[Detected change data]

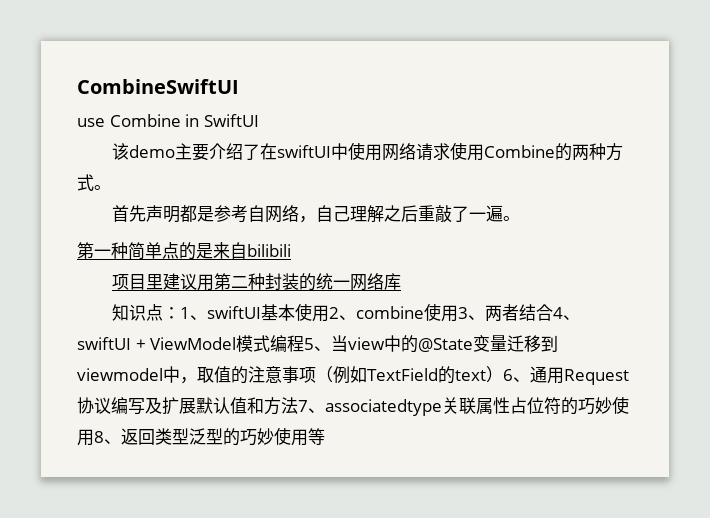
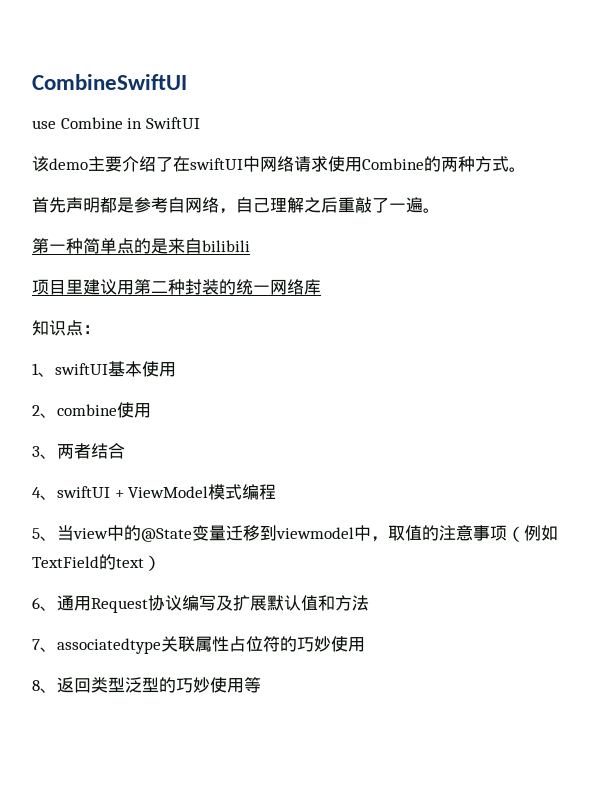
- 该demo主要介绍了在swiftUI中使用网络请求使用Combine的两种方式。
+ 该demo主要介绍了在swiftUI中网络请求使用Combine的两种方式。
- 知识点：1、swiftUI基本使用2、combine使用3、两者结合4、swiftUI + ViewModel模式编程5、当view中的@State变量迁移到viewmodel中，取值的注意事项（例如TextField的text）6、通用Request协议编写及扩展默认值和方法7、associatedtype关联属性占位符的巧妙使用8、返回类型泛型的巧妙使用等
+ 知识点：
+ 1、swiftUI基本使用
+ 2、combine使用
+ 3、两者结合
+ 4、swiftUI + ViewModel模式编程
+ 5、当view中的@State变量迁移到viewmodel中，取值的注意事项（例如TextField的text）
+ 6、通用Request协议编写及扩展默认值和方法
+ 7、associatedtype关联属性占位符的巧妙使用
+ 8、返回类型泛型的巧妙使用等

About this exercise
Across all the records, find the lines containing the word "取值的注意事项" and reproduce each one.

Task answer
- 知识点：1、swiftUI基本使用2、combine使用3、两者结合4、swiftUI + ViewModel模式编程5、当view中的@State变量迁移到viewmodel中，取值的注意事项（例如TextField的text）6、通用Request协议编写及扩展默认值和方法7、associatedtype关联属性占位符的巧妙使用8、返回类型泛型的巧妙使用等
+ 5、当view中的@State变量迁移到viewmodel中，取值的注意事项（例如TextField的text）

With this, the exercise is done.